9. We further find that Hon’ble Delhi High Court in the case of SPL Industries vs. CIT (2011) 9 Taxmann.com 195 (Delhi) held as under:
“7. It is apt to note that the Division Bench has taken note of the submission advanced by the revenue that the distinction between employers‟ contribution on the one hand and the employees‟ contribution on the other. On the foundation that when employees‟ contribution was recovered from their salaries / wages that is the trust money in the hands of the assessee and, therefore, recourse of law providing for treating the same as income that the assessee received as the employees‟ contribution would only enable the assessee to claim deduction only on actual payment made by due date specified under the provisions of the Act. The Bench while dealing with the same has opined thus:
“11. Before we delve into this discussion, we may take note of some more provisions of the Act.

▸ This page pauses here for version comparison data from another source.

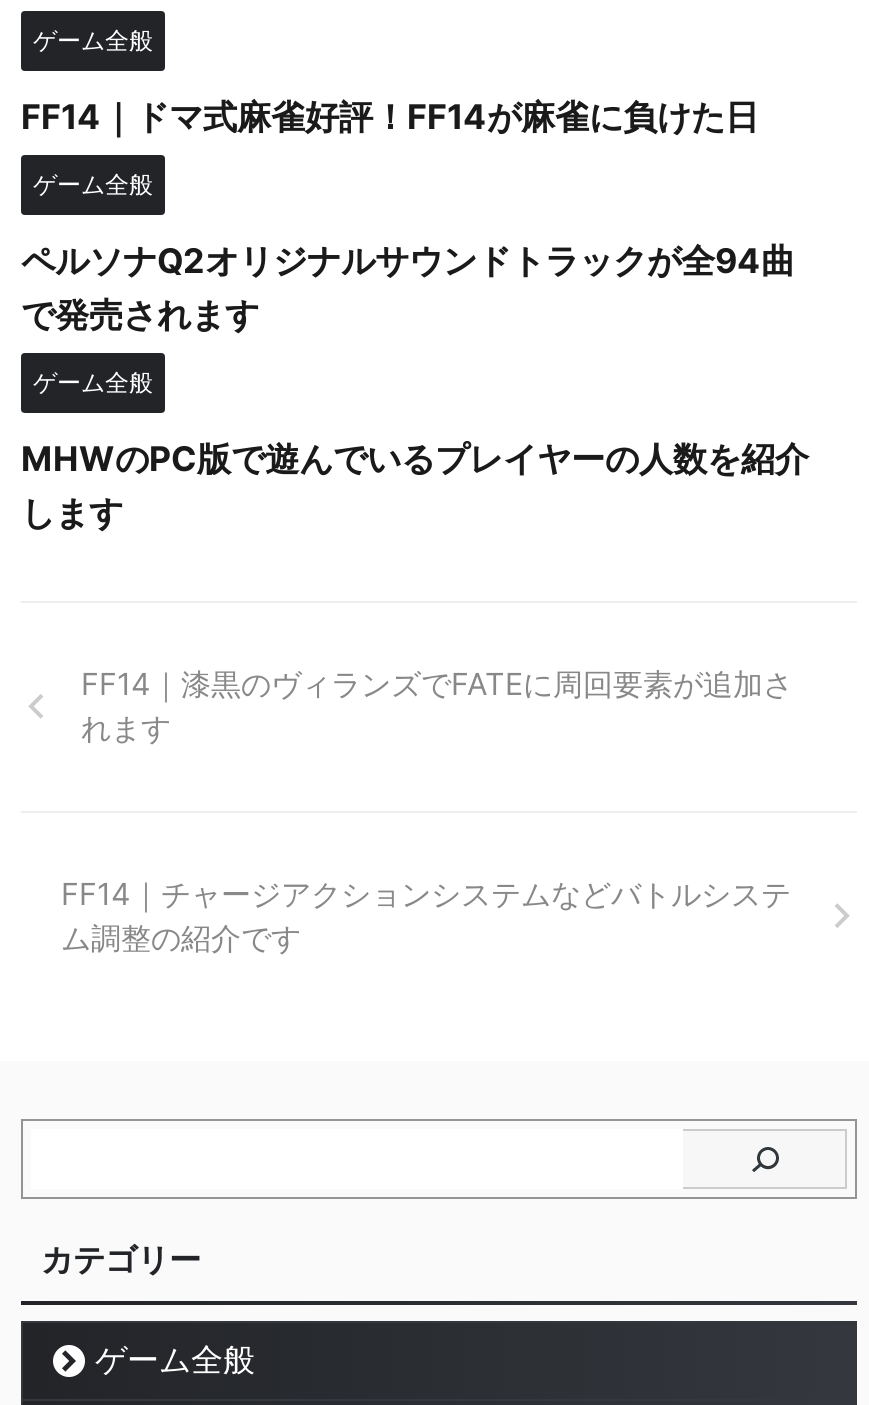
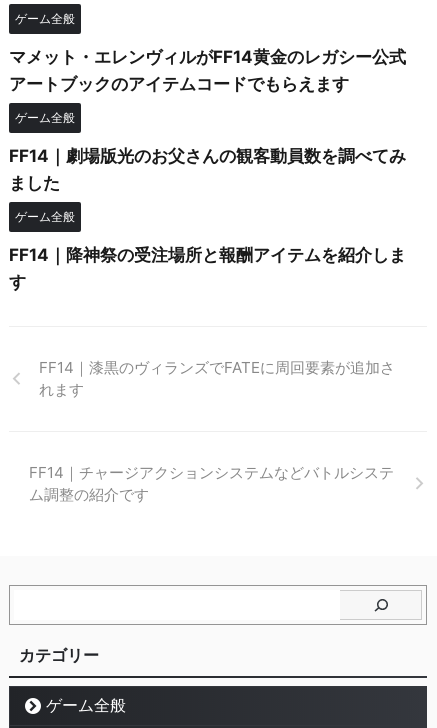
- FF14｜ドマ式麻雀好評！FF14が麻雀に負けた日
+ マメット・エレンヴィルがFF14黄金のレガシー公式
+ アートブックのアイテムコードでもらえます

- ペルソナQ2オリジナルサウンドトラックが全94曲
- で発売されます
+ FF14｜劇場版光のお父さんの観客動員数を調べてみ
+ ました

- MHWのPC版で遊んでいるプレイヤーの人数を紹介
- します
+ FF14｜降神祭の受注場所と報酬アイテムを紹介しま
+ す
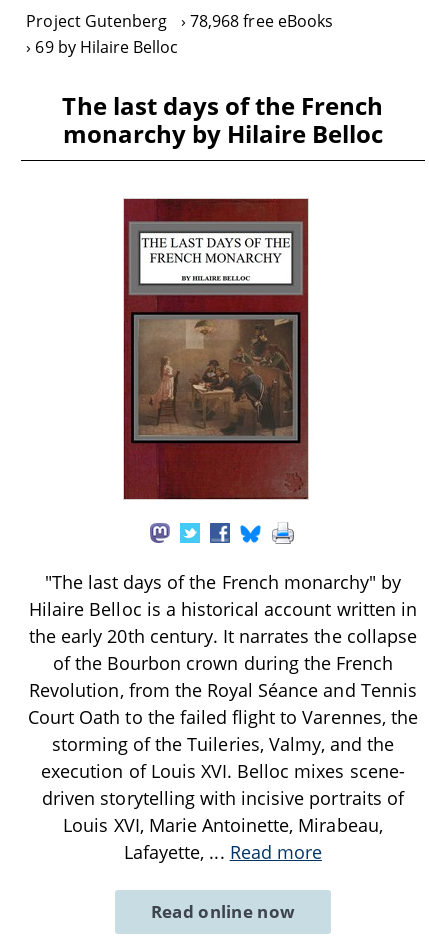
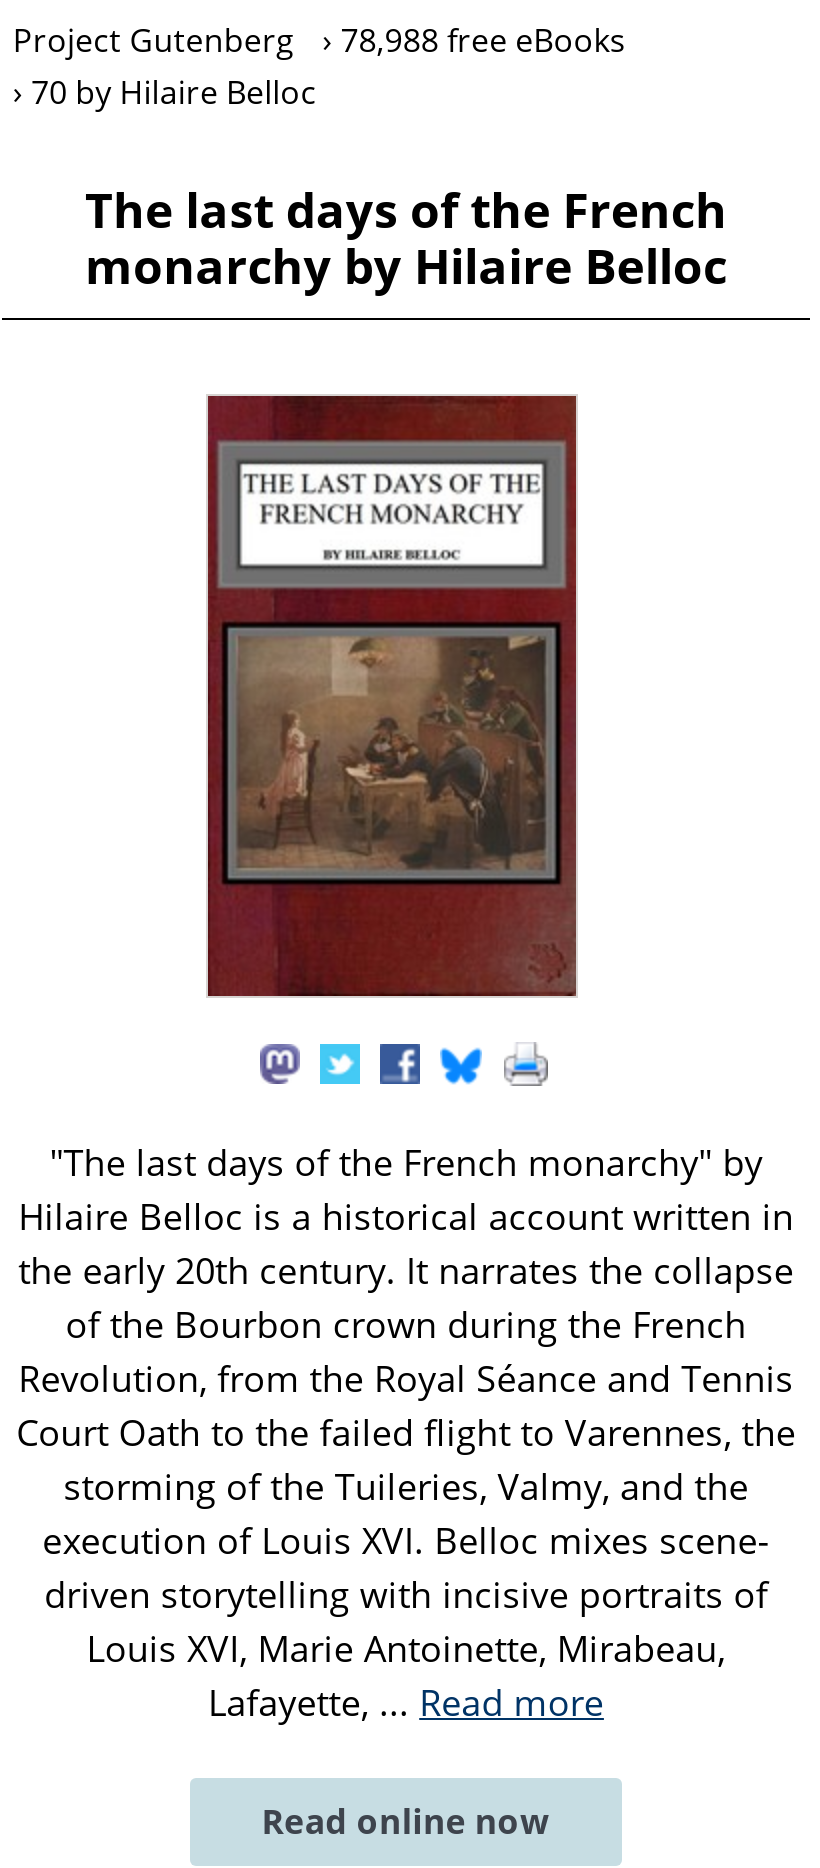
- Project Gutenberg 78,968 free eBooks
+ Project Gutenberg 78,988 free eBooks

- 69 by Hilaire Belloc
+ 70 by Hilaire Belloc
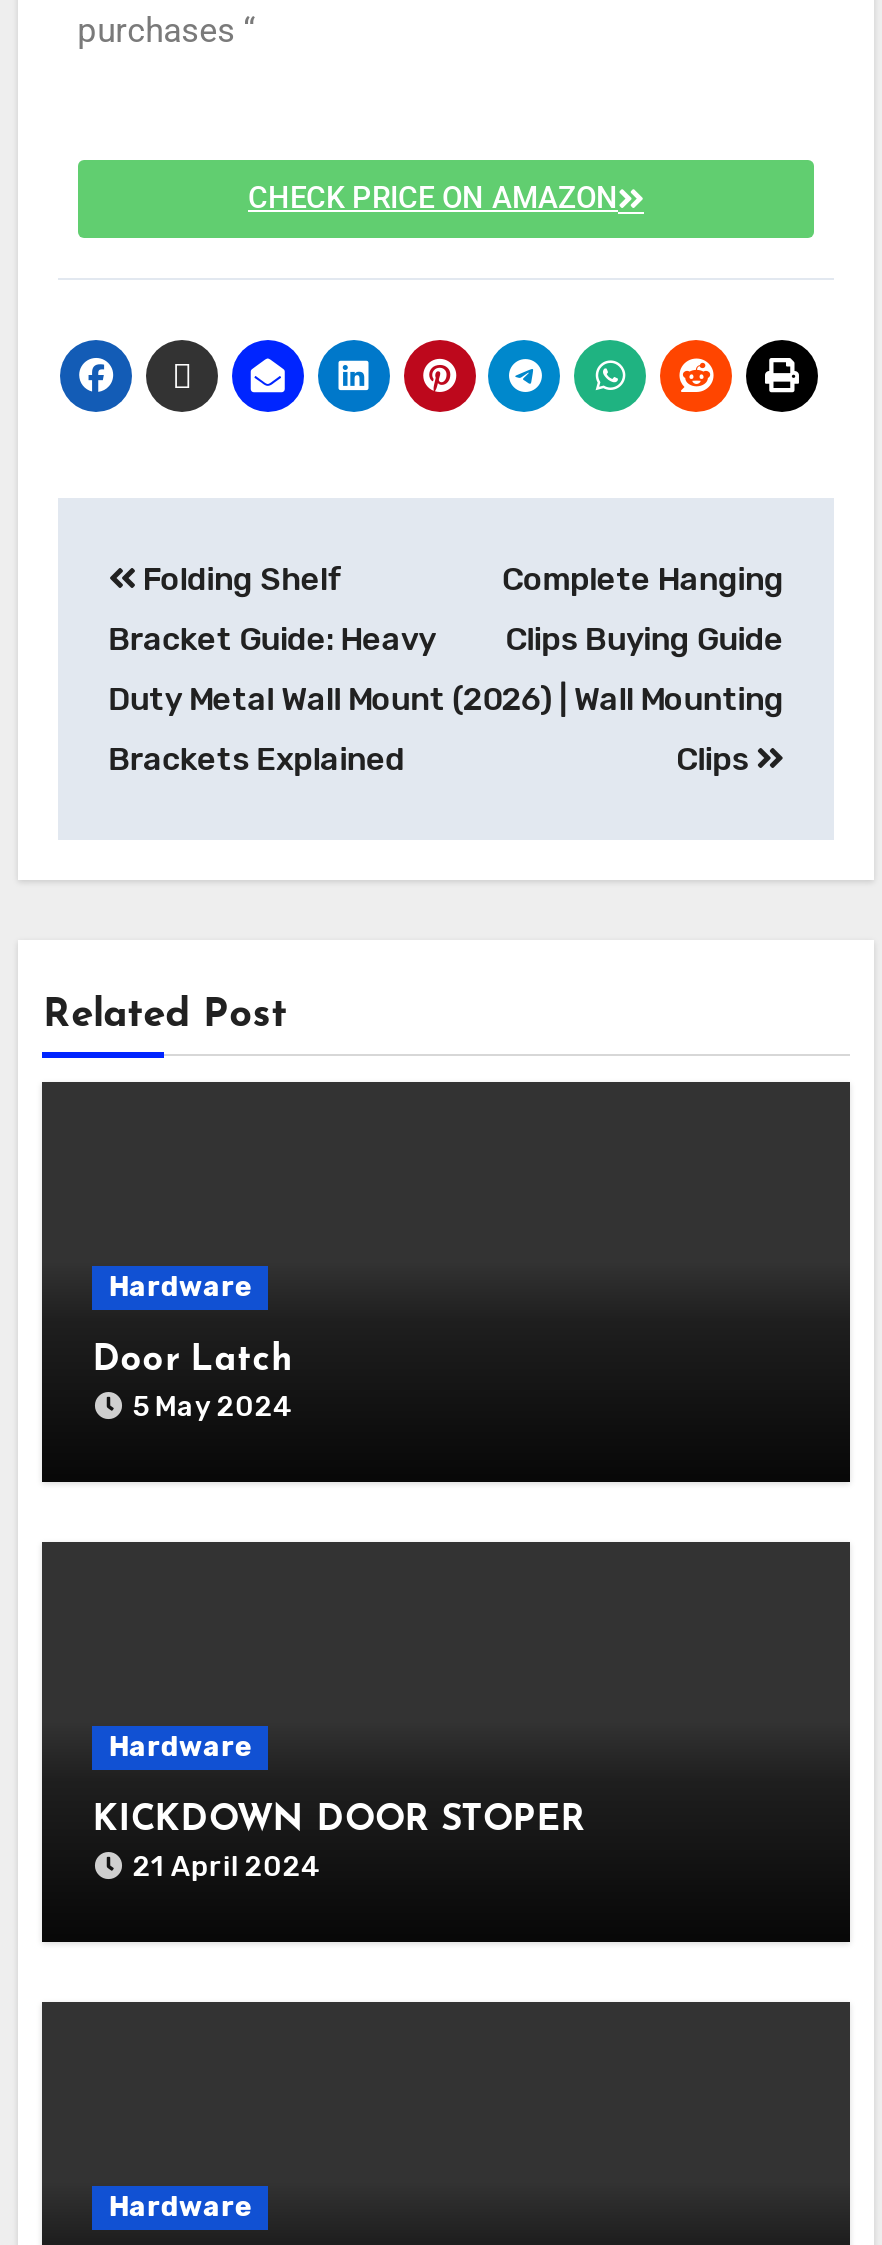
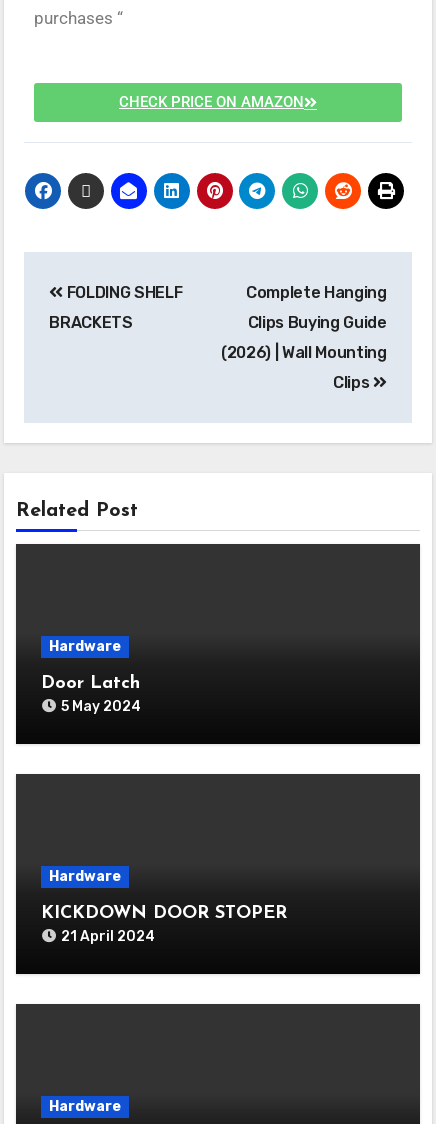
- Folding Shelf
- Bracket Guide: Heavy
- Duty Metal Wall Mount
- Brackets Explained
+ FOLDING SHELF
+ BRACKETS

Section 2(24) of the Act enumerates different components of income. It, inter alia, stipulates that income includes any sum received by the assessee from his employees as contributions to any provident fund or superannuation fund or any fund set up under the provisions of the Employees‟ State Insurance Act, 1948 (34 of 1948), or any other fund for the welfare of such employees. It is clear from the above that as soon as employees contribution towards provident fund or ESI is received by the assessee by way of deduction or otherwise from the salary / wages of the employees, it will be treated as ‘income’ at the hands of the assessee. It clearly follows therefrom that if the assessee does not deposit this contribution with provident fund/ESI authorities, it will be taxed as income at the hands of the assessee. However, on making deposit with the concerned authorities, the assessee becomes entitled to deduction under the provisions of Section 36(1)(va) of the Act. Section 43B(b), however, stipulates that such deduction would be permissible only on actual payment. This is the scheme of the Act for making an assessee entitled to get deduction from income insofar as employees‟ contribution is concerned. It is in this backdrop we have to determine as to at what point of time this payment is to be actually made.”
8. Upon perusal of the aforesaid, we are of the considered opinion that the decisions rendered in P.M. Electronics Ltd.(supra) and AIMIL Limited (supra) have correctly laid down the law and there is no justification or reason to differ with the same. In the result, we do not perceive any merit in this appeal and accordingly the same stands dismissed.”
10. Before us, no fallacy in the findings of CIT(A) has been pointed out by the Revenue. Revenue has also not placed on record any contrary binding decision in its support. In view of the aforesaid facts, we find no reason to interfere to the order of CIT(A) and thus the ground of assessee is allowed.
In 11. the result, appeal of the assessee is allowed.